Kenaikan harga emas ini dipicu oleh meningkatnya kekhawatiran terhadap inflasi dan suku bunga, di tengah tekanan yang juga dirasakan pasar ekuitas dan kripto. Data dari Secure Digital Markets menunjukkan inflasi yang lebih tinggi dari ekspektasi, dengan Indeks Harga Konsumen (IHK) AS untuk September naik 2,4% dibandingkan tahun sebelumnya, melebihi prediksi 2,3%.

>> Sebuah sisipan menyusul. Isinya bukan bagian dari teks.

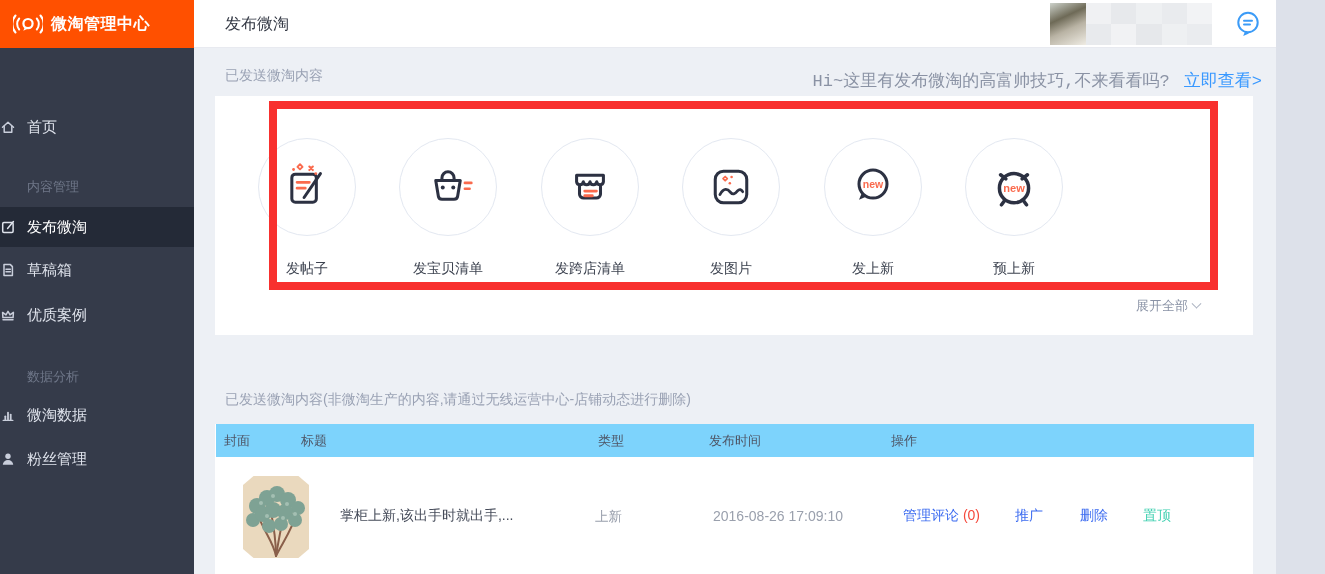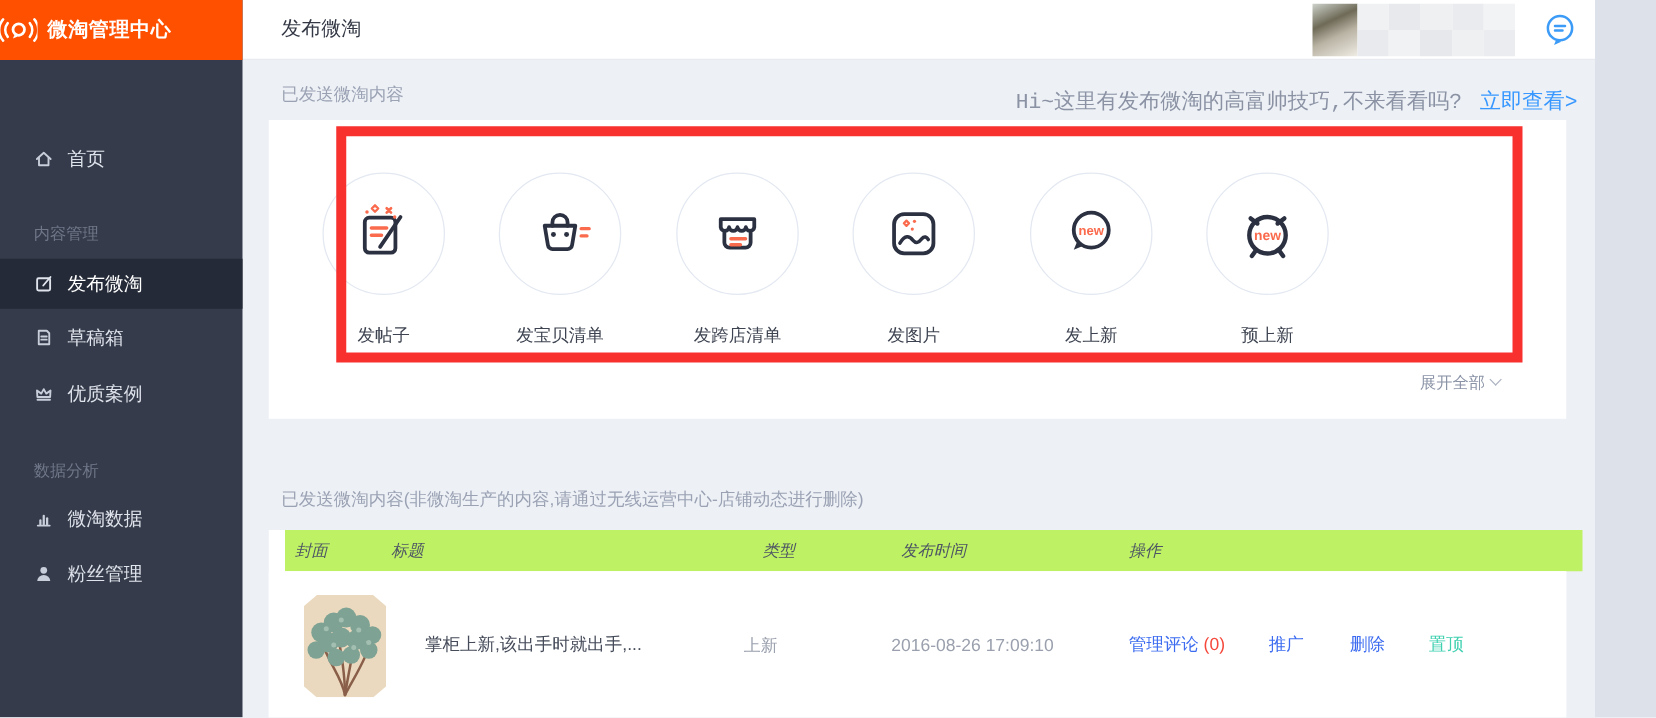"微淘管理中心" .logo { padding-left: none -> 13px }
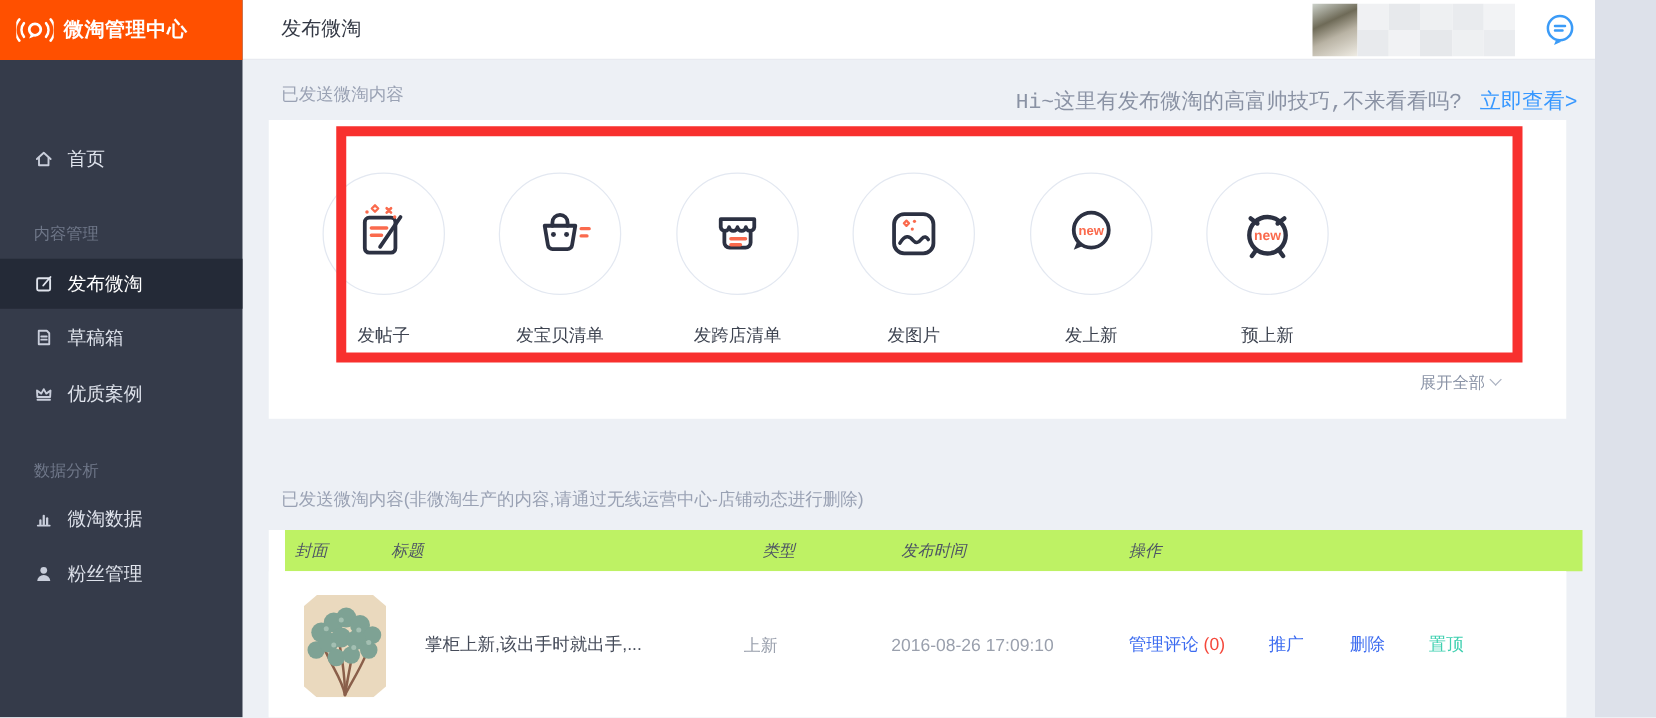"首页" .sb-item { padding-left: 27px -> none }
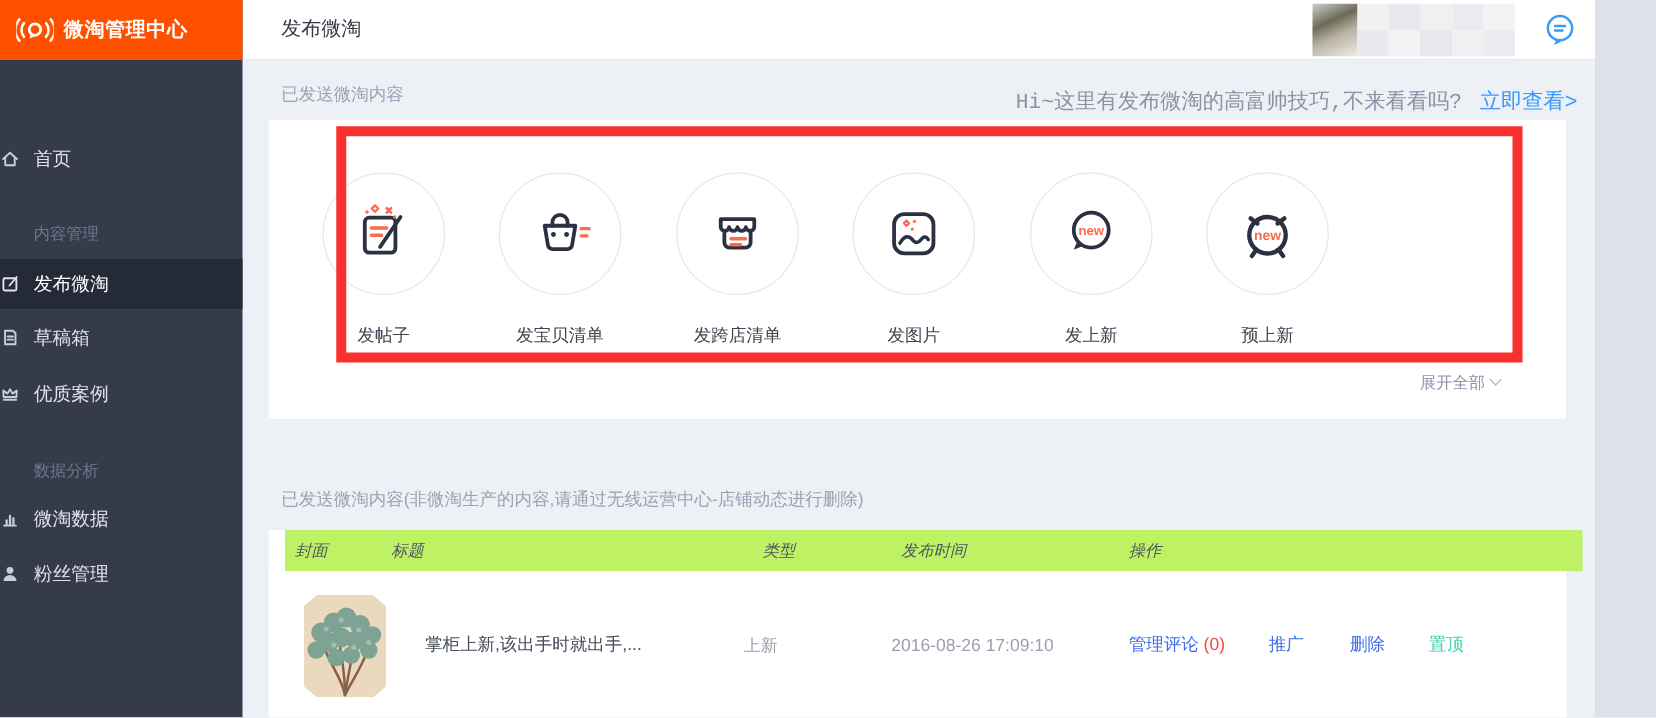"封面" .thead { background: #bef264 -> #7dd3fc; font-style: italic -> none; left: 13px -> 1px }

Selain itu, klaim pengangguran di Amerika Serikat juga meningkat melebihi ekspektasi, dengan 33.000 tambahan individu yang mengajukan tunjangan pengangguran, mencapai total 258.000. Hal ini memperkuat ekspektasi pasar bahwa Federal Reserve (The Fed) kemungkinan besar akan memangkas suku bunga sebesar 25 basis poin pada pertemuan November, dengan probabilitas mencapai 86,9%, menurut survei CME FedWatch Tool.
Pergerakan harga emas yang naik ini mencerminkan perannya sebagai aset safe haven di tengah ketidakpastian ekonomi global, terutama saat bursa saham dan kripto mengalami penurunan.